Emmanuel Macron a joué l'apaisement samedi lors de sa visite sur l'île d'Ouvéa, étape la plus sensible de son séjour en Nouvelle-Calédonie, où il a appelé la population et ses dirigeants à «ne pas faire reculer l'Histoire», à six mois d'un référendum sur l'indépendance.
«C'est aux Calédoniens qu'il appartient de choisir» lors du référendum du 4 novembre, a déclaré Emmanuel Macron samedi soir à Nouméa lors d'un discours en clôture de son déplacement de trois jours sur le Caillou.
Le chef de l'Etat a assuré qu'il n'entendait pas prendre parti, «pas pour me soustraire à une responsabilité, mais parce que ce n'est justement pas ma responsabilité». Mais, a-t-il ajouté, «la France ne serait pas la même sans la Nouvelle-Calédonie».
«Il n'appartient qu'à nous tous de ne pas faire reculer l'Histoire, que le choix se fasse dans le calme en gagnant chaque centimètre de paix et de concorde», a déclaré M. Macron devant le gouvernement de Nouvelle-Calédonie, les élus, les chefs coutumiers, les représentants de la société civile et les responsables économiques, réunis dans un théâtre.
La journée de samedi a été riche en gestes symboliques, à commencer par la visite de l'île d'Ouvéa, théâtre en 1988 du paroxysme des violences entre indépendantistes kanak et loyalistes caldoches.
Premier président à se rendre sur l'île depuis l'assaut militaire de la grotte, il y a trente ans jour pour jour, M. Macron n'a pas déposé de gerbe sur la tombe des 19 militants kanak tués, mais a été chaleureusement applaudi et remercié par la population.

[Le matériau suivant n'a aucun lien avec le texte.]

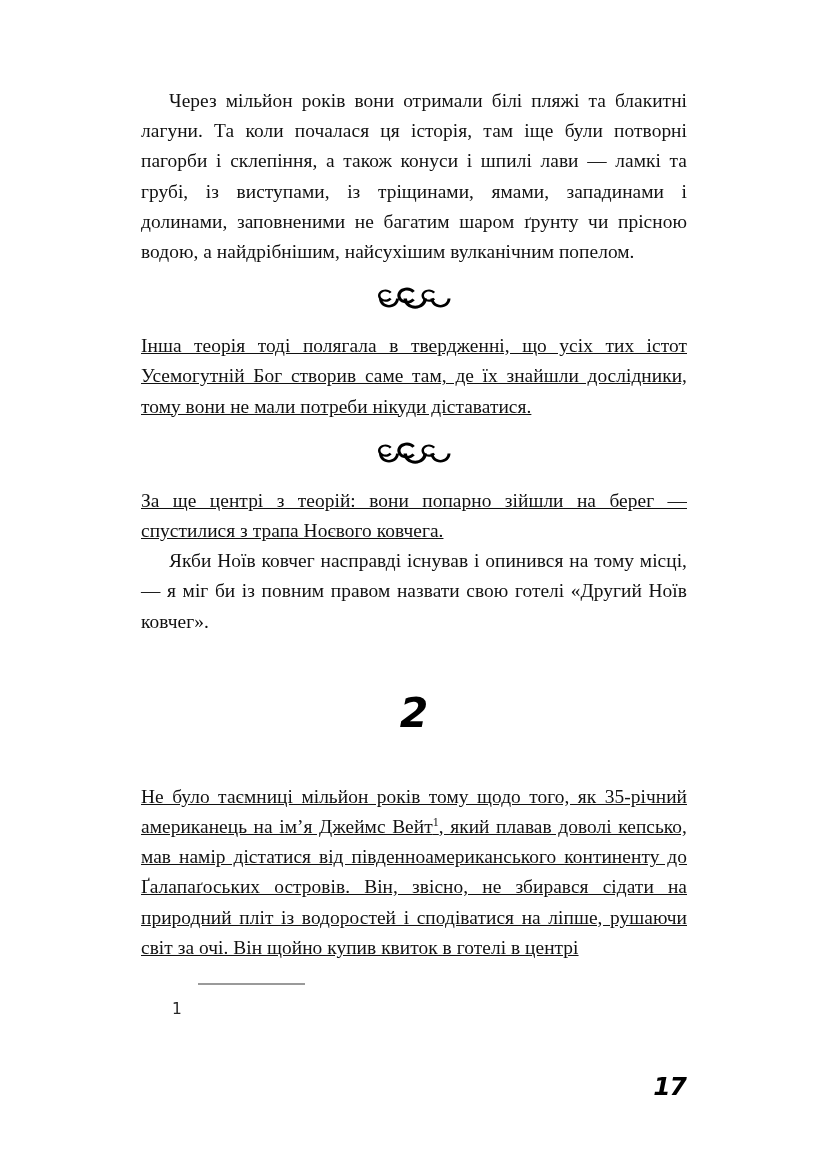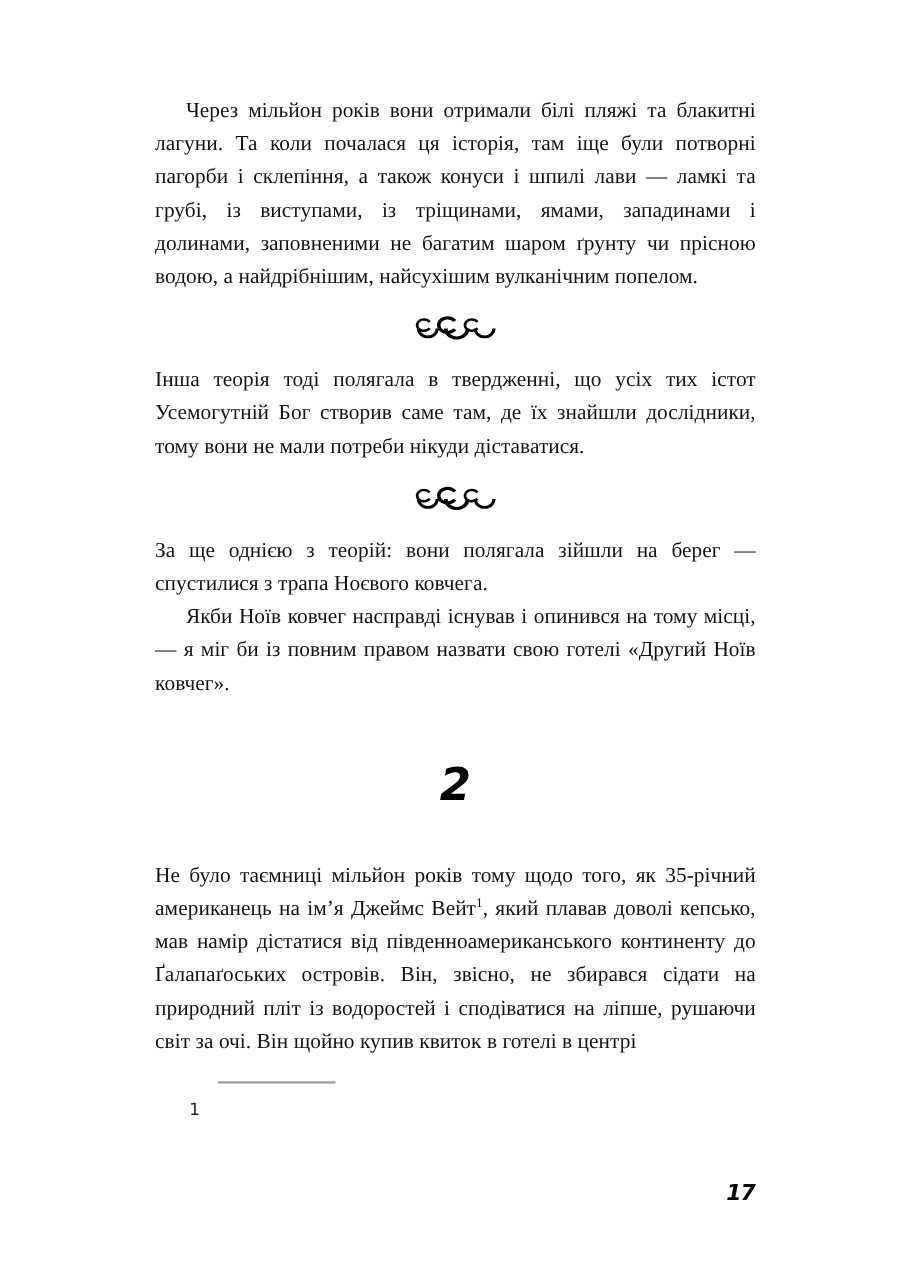--- a/index.html
+++ b/index.html
@@ -47,6 +47,7 @@
   }
   p.body-par.noindent {
     text-indent: 0;
+    text-decoration: underline;
   }
 
   .footnote-ref {

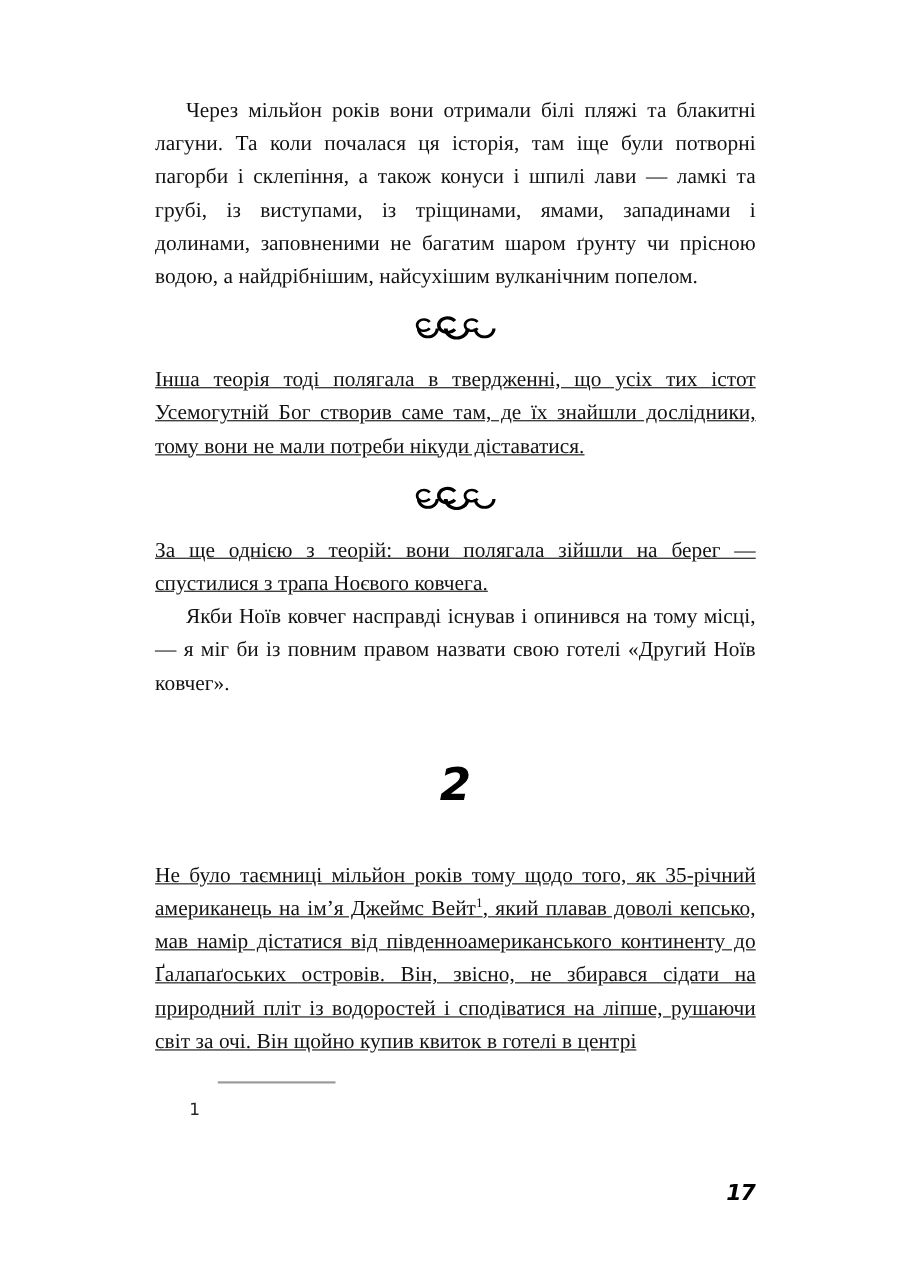--- a/index.html
+++ b/index.html
@@ -185,7 +185,7 @@
 
     <div class="gap-after-orn2"></div>
 
-    <p class="body-par noindent">За ще однією з теорій: вони полягала зійшли на берег — спустилися з трапа Ноєвого ковчега.</p>
+    <p class="body-par noindent">За ще центрі з теорій: вони попарно зійшли на берег — спустилися з трапа Ноєвого ковчега.</p>
 
     <p class="body-par indent">Якби Ноїв ковчег насправді існував і опинився на тому місці, — я міг би із повним правом назвати свою готелі «Другий Ноїв ковчег».</p>
 

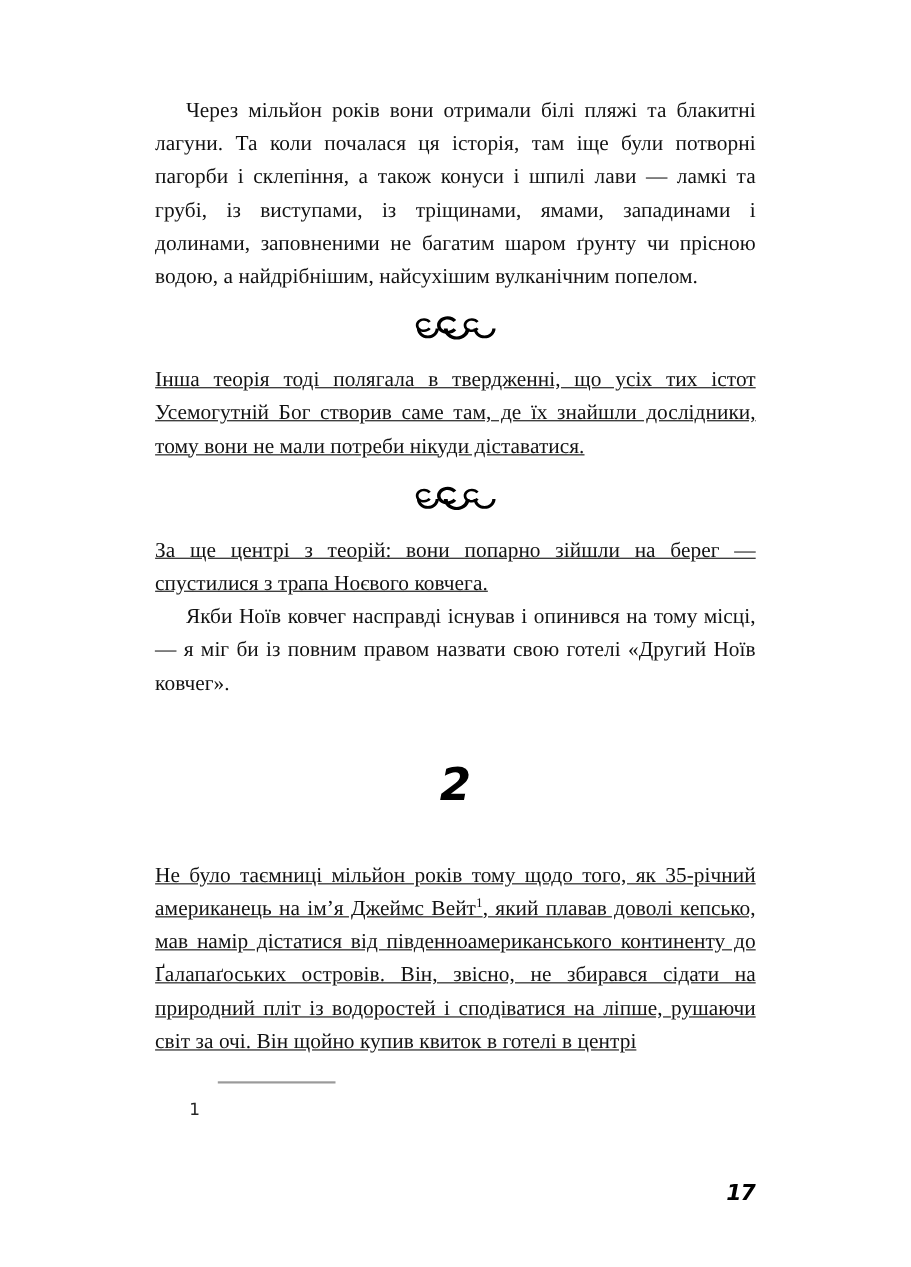--- a/index.html
+++ b/index.html
@@ -134,7 +134,7 @@
     font-family: "DejaVu Sans", sans-serif;
     font-weight: 700;
     font-style: italic;
-    font-size: 20px;
+    font-size: 25px;
     line-height: 1;
     color: #000000;
     letter-spacing: -1px;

Il a aussi rendu hommage aux six militaires qui ont perdu la vie dans ces tragiques événements devant la stèle à leur mémoire à Fayaoué, et aux deux leaders indépendantistes Jean-Marie Tjibaou et Yeiwéné Yeiwéné, assassinés par un des leurs en 1989.
Il avait auparavant rencontré, à huis clos, les familles qui souhaitaient le voir.

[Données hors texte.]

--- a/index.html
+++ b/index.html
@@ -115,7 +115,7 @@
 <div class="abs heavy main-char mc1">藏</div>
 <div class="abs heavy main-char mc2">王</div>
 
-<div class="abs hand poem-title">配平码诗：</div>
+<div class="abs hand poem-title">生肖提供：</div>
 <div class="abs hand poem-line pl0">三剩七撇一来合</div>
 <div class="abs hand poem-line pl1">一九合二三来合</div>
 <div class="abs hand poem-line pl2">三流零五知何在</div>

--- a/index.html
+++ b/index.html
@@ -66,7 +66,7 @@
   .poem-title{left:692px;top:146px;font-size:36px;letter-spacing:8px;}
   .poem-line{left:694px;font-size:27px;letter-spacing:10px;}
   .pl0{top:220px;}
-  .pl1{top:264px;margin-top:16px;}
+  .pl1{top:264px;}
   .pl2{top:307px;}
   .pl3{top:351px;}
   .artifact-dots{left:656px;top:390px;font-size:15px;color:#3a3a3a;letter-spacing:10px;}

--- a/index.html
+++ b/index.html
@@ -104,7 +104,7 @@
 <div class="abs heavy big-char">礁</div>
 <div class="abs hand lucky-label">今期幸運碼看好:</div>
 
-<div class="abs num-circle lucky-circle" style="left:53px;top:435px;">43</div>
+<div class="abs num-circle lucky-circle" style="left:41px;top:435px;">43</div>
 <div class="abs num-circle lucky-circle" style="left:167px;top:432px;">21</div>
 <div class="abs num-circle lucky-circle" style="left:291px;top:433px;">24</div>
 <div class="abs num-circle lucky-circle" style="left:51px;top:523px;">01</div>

Il faut «accepter toutes les mémoires pour ne pas s'enfermer dans les douleurs», a expliqué M. Macron, qui est également revenu dans son discours sur la colonisation, période de «fautes et de crimes» mais aussi de «grandes choses de faites».
Sans repentance
«La France se grandit toujours de reconnaître chacune des étapes de ce qui l'a fait, sans déni, sans repentance», a-t-il dit.
A Ouvéa, le président a planté un cocotier, symbole de vie dans la culture kanak. Il avait à ses côtés un des fils d'Alphonse Dianou, chef du commando FLNKS qui attaqua, le 22 avril 1988, la brigade de Fayaoué et fut tué lors de l'assaut le 5 mai dans des conditions controversées.

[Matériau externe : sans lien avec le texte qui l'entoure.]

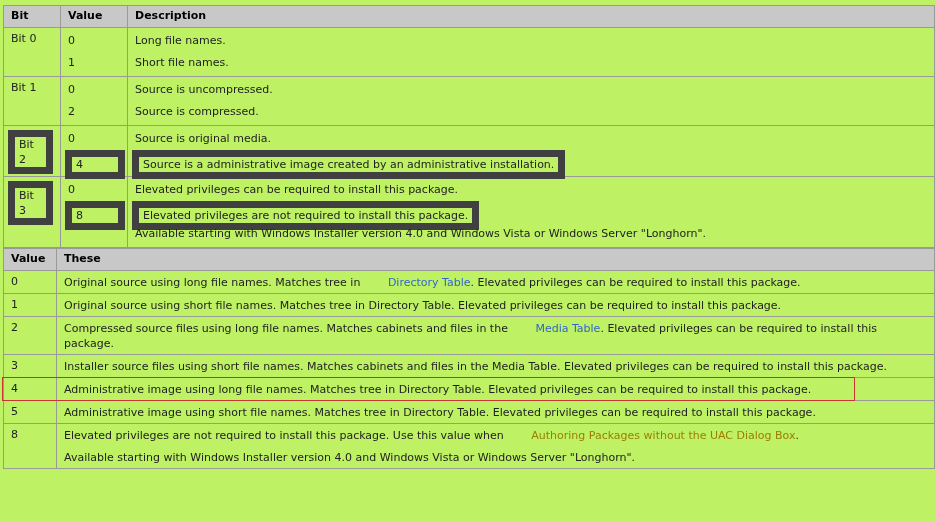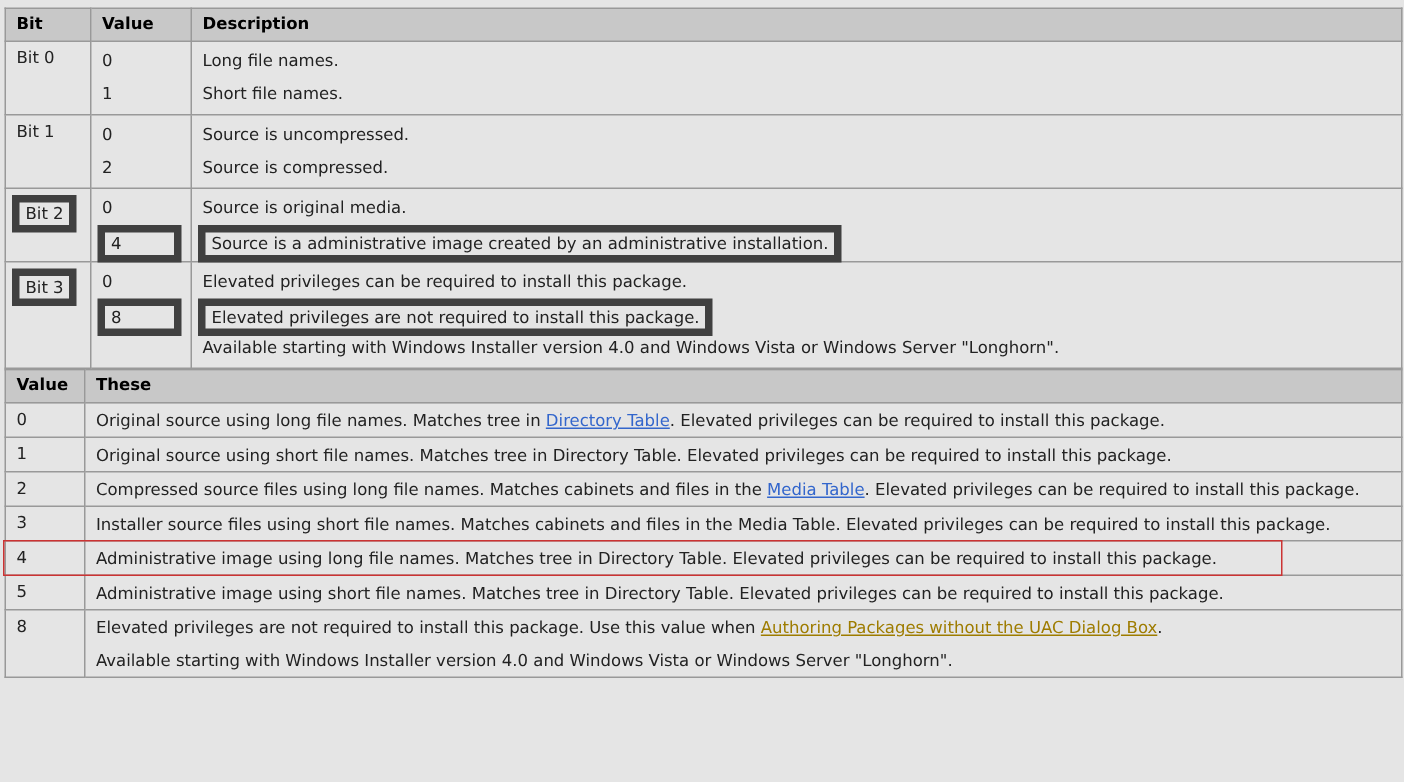--- a/index.html
+++ b/index.html
@@ -16,7 +16,7 @@
     box-sizing: border-box;
     padding: 5px 20px 0 3px;
     overflow: hidden;
-    background: #e5e5e5;
+    background: #bef264;
   }
   table.tbl {
     border-collapse: collapse;

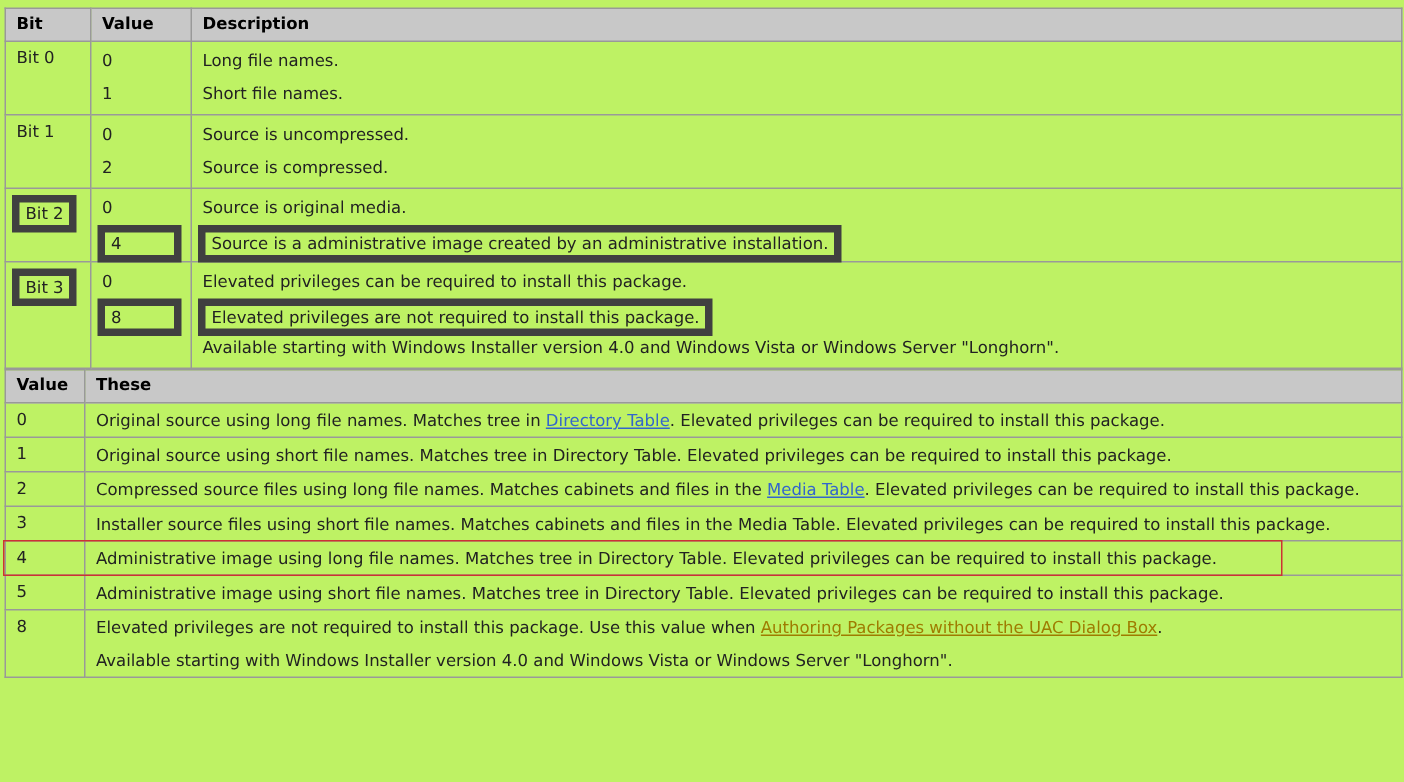--- a/index.html
+++ b/index.html
@@ -48,7 +48,7 @@
   
   .redbox {
     display: inline-block;
-    border: 5px solid #404040;
+    border: 7px solid #404040;
     padding: 0 4px;
     line-height: 15px;
     margin-left: -3px;

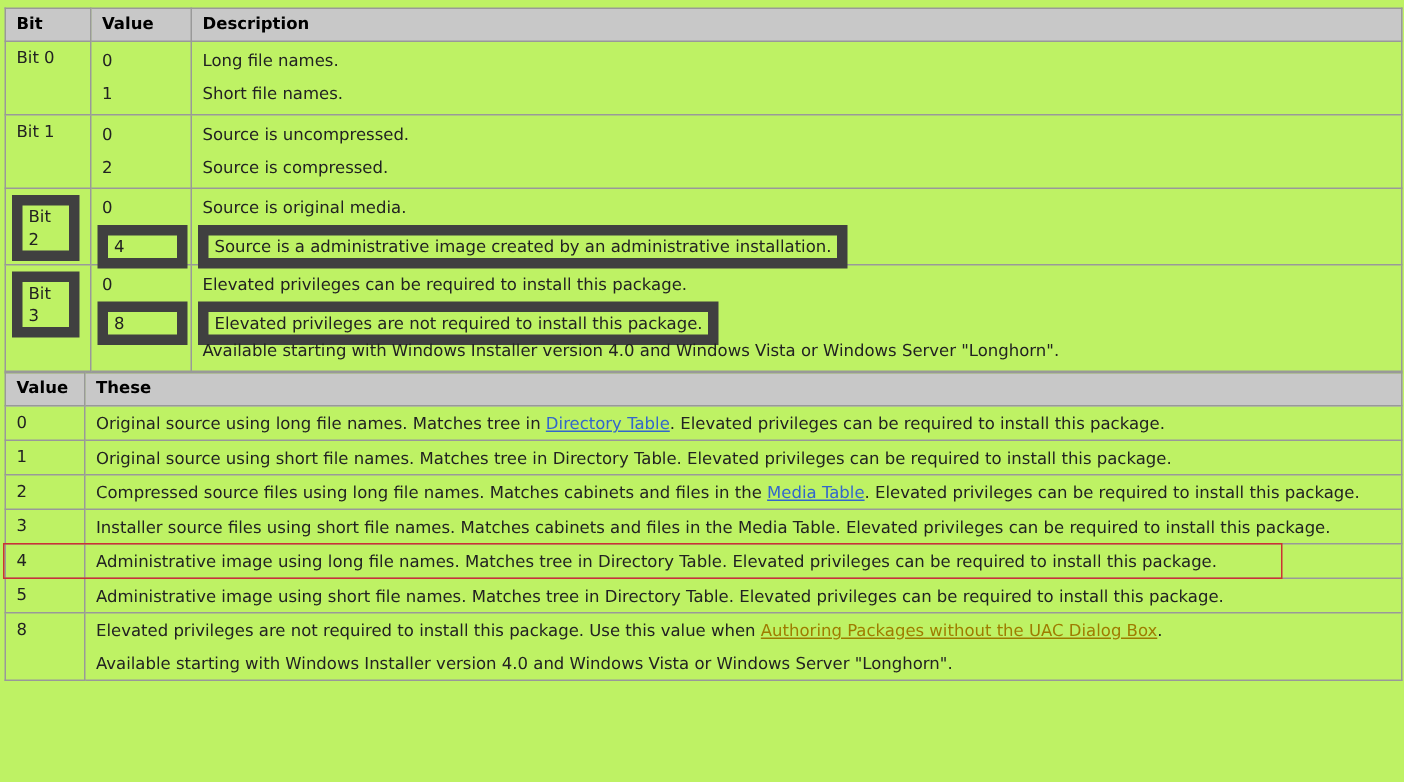--- a/index.html
+++ b/index.html
@@ -73,7 +73,7 @@
     width: 851px;
     pointer-events: none;
   }
-  a.doc-link { color: #3366cc; text-decoration: underline; cursor: pointer; }
+  a.doc-link { color: #3366cc; cursor: pointer; margin-left: 24px; }
   a.doc-link.visited { color: #9e7c00; }
   .summary-para {
     margin: 39px 0 14px 1px;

«Je lui tire mon chapeau, ça fait trente ans qu'il y a eu les événements, il n'y a que lui qui a foulé le sol d'Ouvéa. (...) La France vient s'agenouiller pour nos martyrs c'est pas n'importe quoi», a confié à l'AFP Kaco, un habitant de la tribu de Banutr.
Mais un autre, qui a préféré rester anonyme, a estimé, drapeau kanak à la main, que le chef de l'Etat venait «humilier nos morts».
Un collectif d'habitants de Gossanah, où se situe la grotte, était fermement opposé à la venue du chef de l'Etat au monument des 19, et avait promis de «tout faire pour l'en empêcher». Minoritaires, ces habitants ont multiplié les manifestations à Ouvéa ces derniers jours pour exprimer leur colère.
Autre geste hautement symbolique, cette fois au Centre culturel Tjibaou à Nouméa : M. Macron a remis au gouvernement les actes de prise de possession de la Nouvelle-Calédonie, des 24 et 29 septembre 1853 au nom de Napoléon III. Les documents étaient jusqu'alors conservés aux archives de l'outre-mer d'Aix-en-Provence.
«Nous ne sommes plus au temps de la possession, nous sommes au temps des choix et de la prise de décisions collectives», a déclaré le président. Avec ce geste, «vous allez marquer l'Histoire de la Nouvelle-Calédonie», a estimé Philippe Germain, président du gouvernement local.
Depuis 20 ans, un processus de décolonisation par étapes est en place en Nouvelle-Calédonie et doit déboucher sur un référendum lors duquel les électeurs devront dire s'ils veulent «que la Nouvelle-Calédonie accède à la pleine souveraineté et devienne indépendante». Au vu du rapport de forces actuel entre les deux camps, le «non» est attendu gagnant.